According to Patrick Wardle of Objective-See, who undertook an investigation of the application, Adware Doctor is a capital piece of spyware — and it took Apple more than a month to remove the app from the Mac Store even once Wardle had turned over his findings. He notes that he worked closely with @privacyis1st to compile the report.
While Adware Doctor does indeed contain a malware detection database, when you actually tell it to clean your system, it gets busy… exfiltrating all of your data. It then creates a file to hold this information (history.zip) and contacts its own servers to upload it. It exports your entire browser history, along with data from the App Store and other information. This, it must be noted, should be impossible. Apps downloaded from the App Store are supposed to be immune to this kind of exfiltration. But AD requests permission to access the Home directory (for the purposes of performing a malware scan), which means it’s also been granted permission to perform a whole host of other activities, including gathering your browser history.
There are also some previously unacknowledged holes in Apple’s sandboxing capabilities, given that the malware is able to extract a list of all running processes (Wardle steps through how it accomplishes this).
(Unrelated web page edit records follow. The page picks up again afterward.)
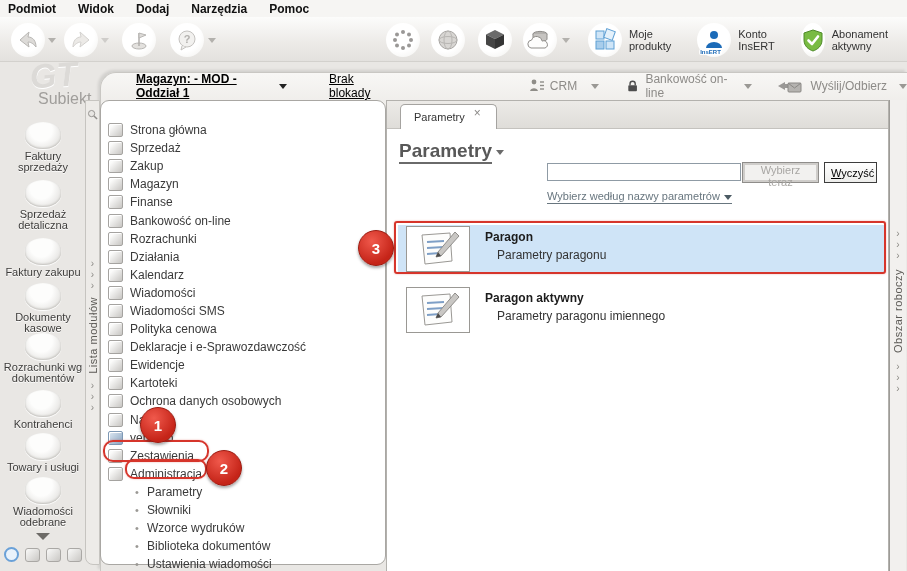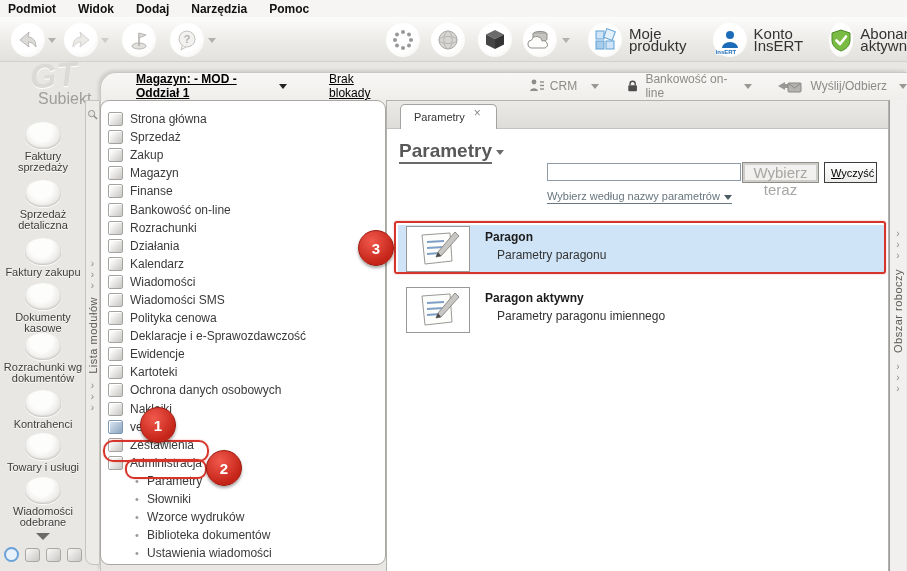--- a/index.html
+++ b/index.html
@@ -21,7 +21,7 @@
          border-right:4px solid transparent;border-top:5px solid #b3b1ad;}
   .tb-group-right{position:absolute;top:6px;display:flex;align-items:center;}
   .acct{display:flex;align-items:center;gap:7px;margin-right:26px;}
-  .acct .lbl{font-size:15px;color:#333;line-height:12px;}
+  .acct .lbl{font-size:11px;color:#333;line-height:12px;}
   .round36{width:34px;height:34px;border-radius:50%;background:radial-gradient(circle at 40% 35%,#fff 60%,#f1f0ed);
            display:flex;align-items:center;justify-content:center;}
   

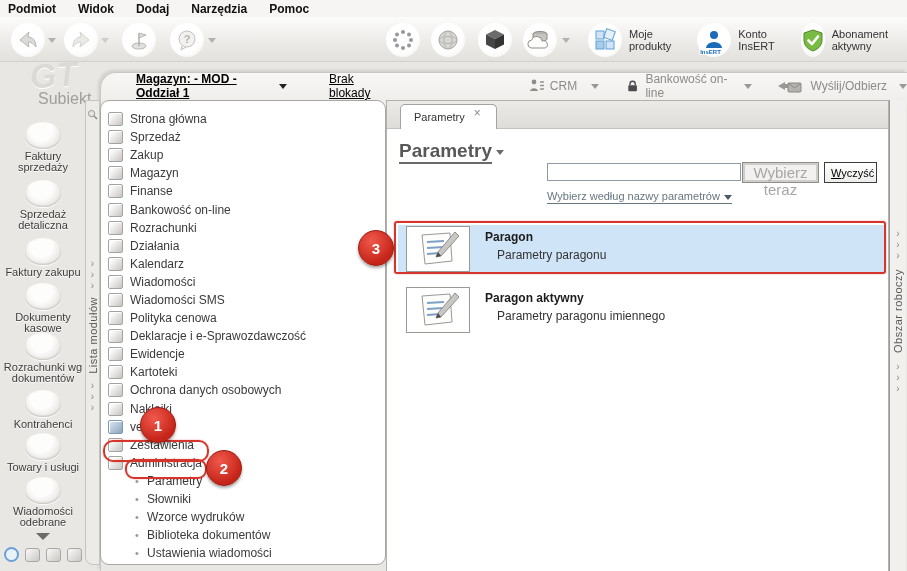--- a/index.html
+++ b/index.html
@@ -60,7 +60,7 @@
   .chev{display:block;height:11px;line-height:11px;font-size:10px;color:#8d8b87;}
   
   .modpanel{position:absolute;left:100px;top:100px;width:286px;height:465px;box-sizing:border-box;
-            background:#fff;border:1px solid #a9a7a3;border-radius:9px;padding-top:9px;}
+            background:#fff;border:1px solid #a9a7a3;border-radius:9px;padding-top:20px;}
   .mrow{height:18.1px;display:flex;align-items:center;padding-left:7px;cursor:pointer;}
   .mrow .mlabel{font-size:12px;color:#3a3a3a;margin-left:7px;white-space:nowrap;}
   .mic{width:13px;height:12px;border-radius:2px;background:linear-gradient(135deg,#fbfbfa 20%,#c7c5c2);

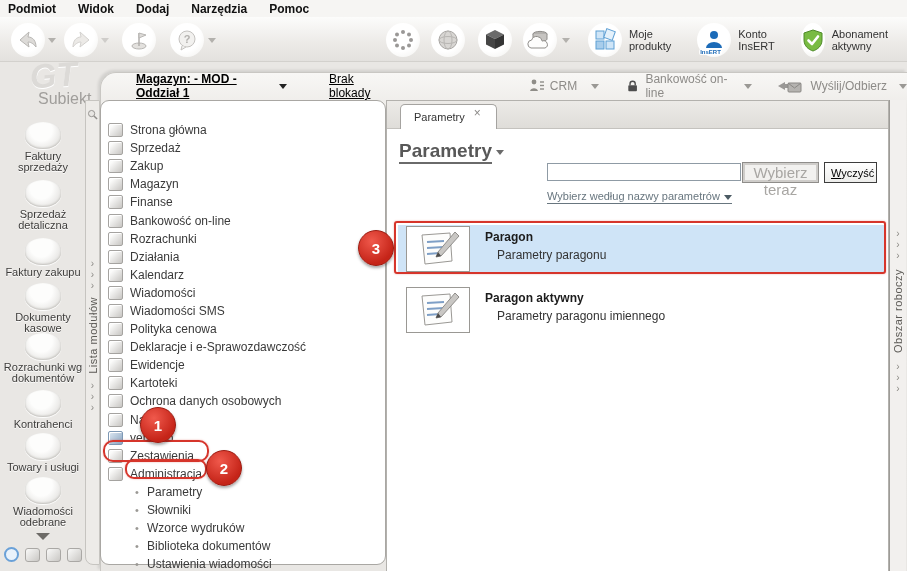--- a/index.html
+++ b/index.html
@@ -86,7 +86,7 @@
                 font-size:12px;padding:0 3px;}
   .btn-select{position:absolute;left:355px;top:61px;width:77px;height:21px;background:#f2f1ef;
               border:1px solid #8f8d8a;box-shadow:inset 0 0 0 2px #cfcdca;color:#a8a6a3;
-              font-size:15px;font-family:inherit;}
+              font-size:11px;font-family:inherit;}
   .btn-clear{position:absolute;left:437px;top:61px;width:53px;height:21px;
              background:linear-gradient(#ffffff,#ededeb);border:1px solid #3c3c3c;color:#000;
              font-size:11px;font-family:inherit;}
But the larger issue here is that all of this is taking place under Apple’s very nose, in an application that has supposedly been through a rigorous review process, with multiple capabilities that fly directly in the face of Apple’s published rules.
Apps that collect and store data must receive permission to do so. Apps must not trick or force people to reveal information unnecessarily. Developers that use these or similar surreptitious behaviors will have their apps removed from the App Store. Apple did finally remove Adware Doctor from the App Store once this story started to break, but as Wardle notes, he reported his findings to Apple a month ago and was promised a swift response. That response only happened once Apple realized the issue had gone public. In the meantime, every single person who bought or used Adware Doctor in the 30 days since Wardle made the initial report has had their data exfiltrated to China.
The App Store is the safest place to download apps for your Mac. Except, of course, when Apple knowingly distributes for malware for at least a month.